**PROBLEM TO SOLVE:** Every line of the records below that holds the word "method" should be copied out.
◇ ◇ ◇
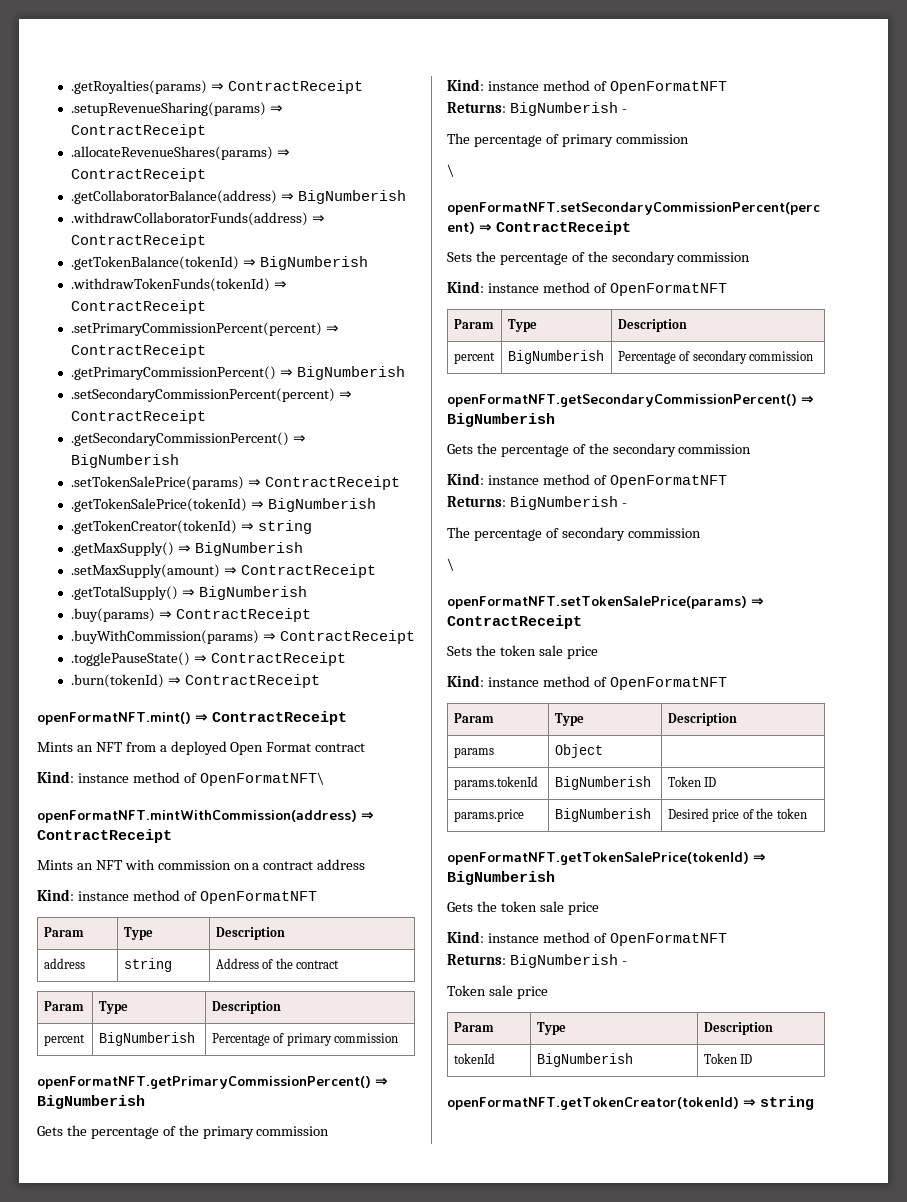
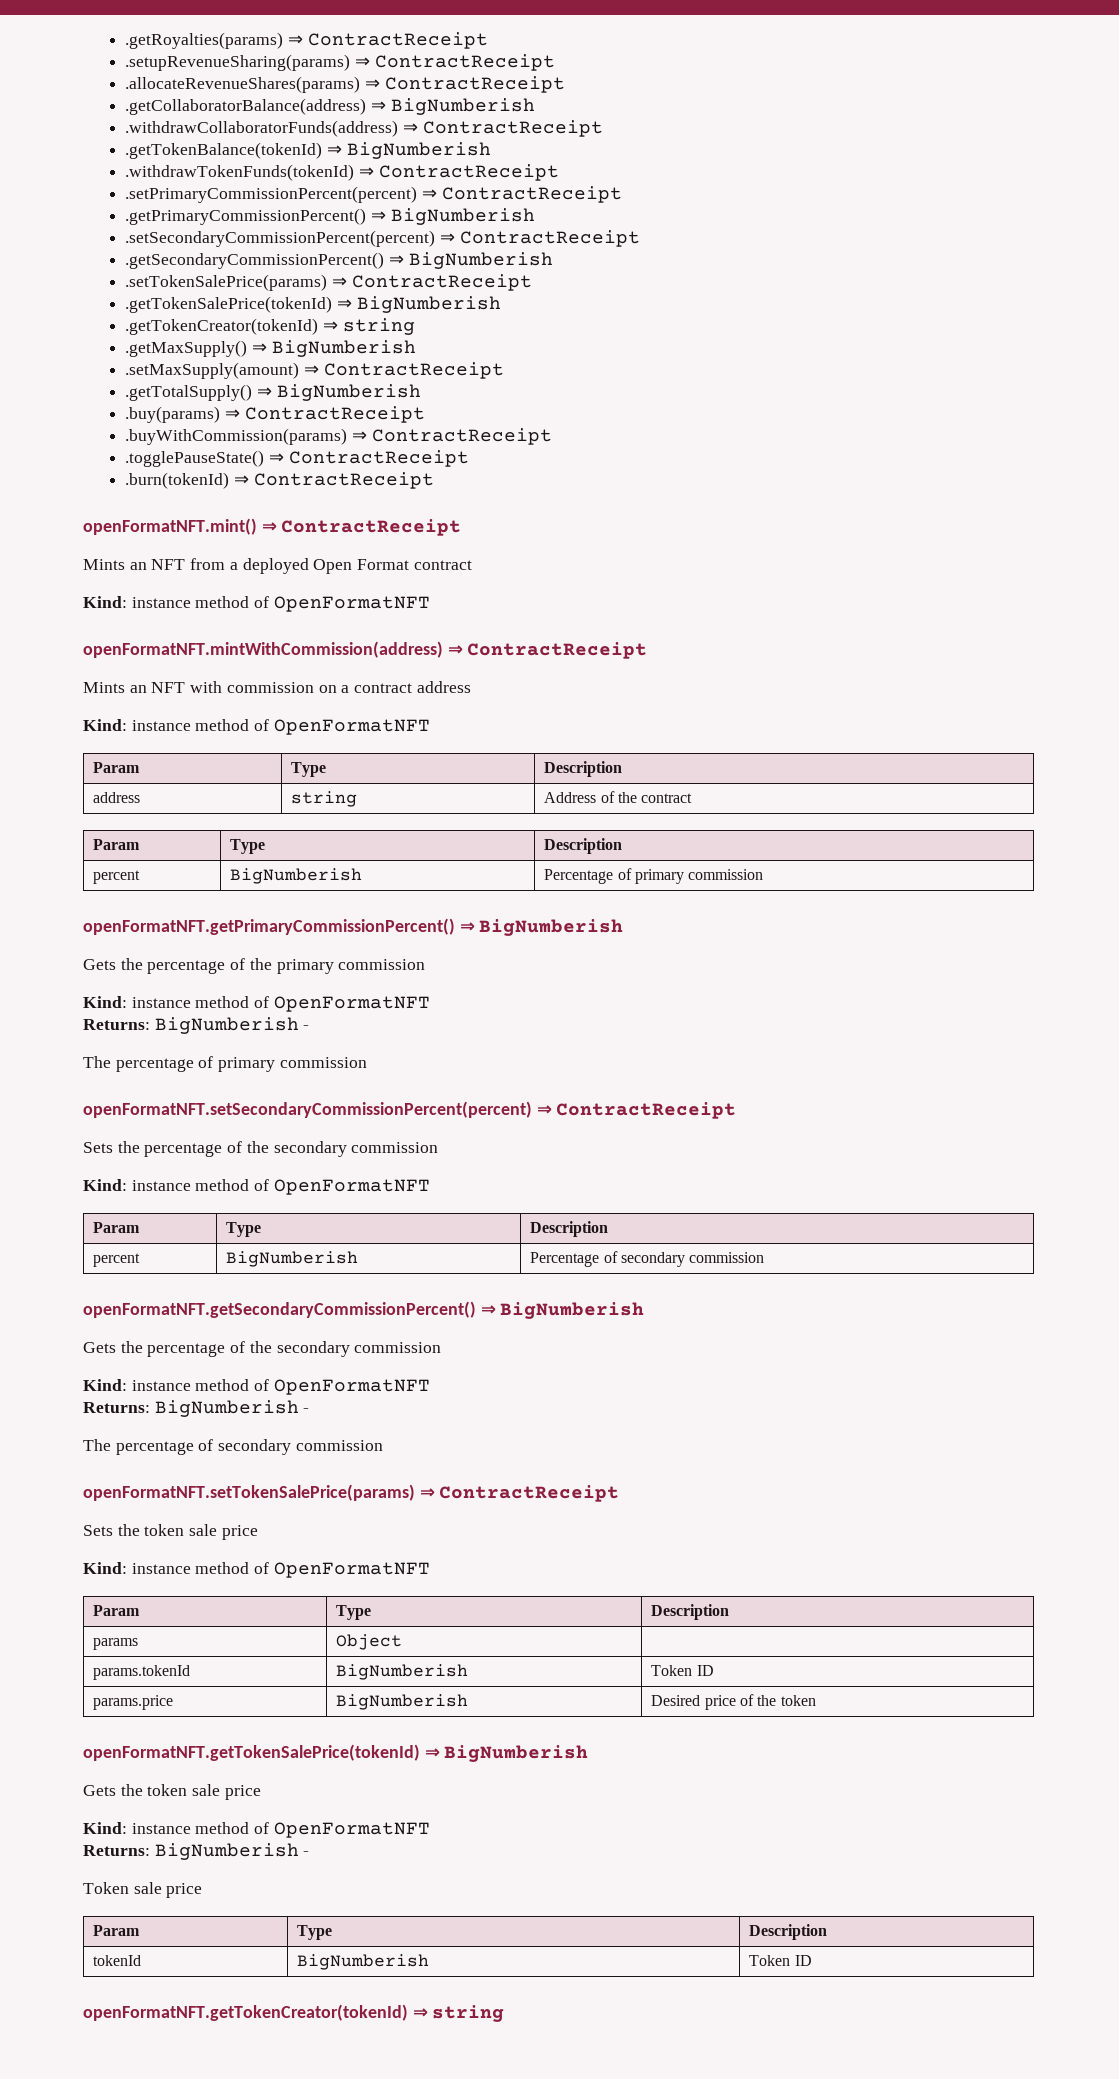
  Mints an NFT from a deployed Open Format contract
- Kind: instance method of OpenFormatNFT\
+ Kind: instance method of OpenFormatNFT
  The percentage of primary commission
- \
  The percentage of secondary commission
- \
◇ ◇ ◇
**EXERCISE SOLUTION:**
- Kind: instance method of OpenFormatNFT\
+ Kind: instance method of OpenFormatNFT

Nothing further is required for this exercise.